### Assignment
In the lines below, the string "first" may appear; say how many lines hold it and give nothing more.

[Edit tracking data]
■ ■ ■

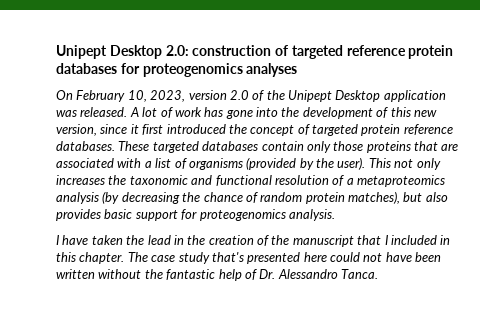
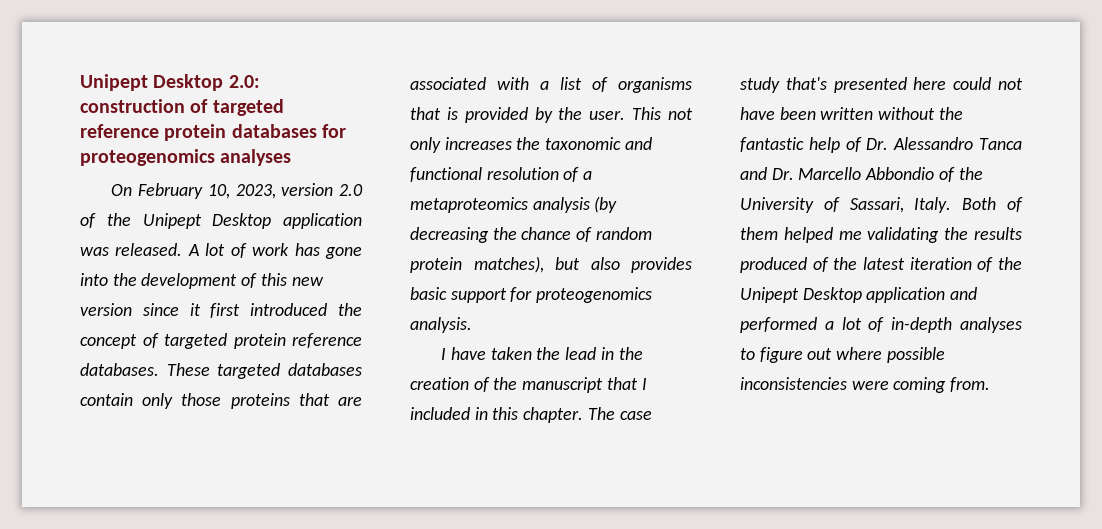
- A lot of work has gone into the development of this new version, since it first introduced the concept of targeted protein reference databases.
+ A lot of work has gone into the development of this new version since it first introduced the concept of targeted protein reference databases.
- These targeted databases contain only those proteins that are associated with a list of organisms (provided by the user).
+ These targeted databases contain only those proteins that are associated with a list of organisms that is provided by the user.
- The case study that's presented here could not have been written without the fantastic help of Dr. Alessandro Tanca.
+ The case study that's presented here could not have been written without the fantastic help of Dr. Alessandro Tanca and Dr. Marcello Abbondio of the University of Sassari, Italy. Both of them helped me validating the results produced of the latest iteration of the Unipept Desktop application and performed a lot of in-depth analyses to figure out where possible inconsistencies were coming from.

■ ■ ■

### Reply
2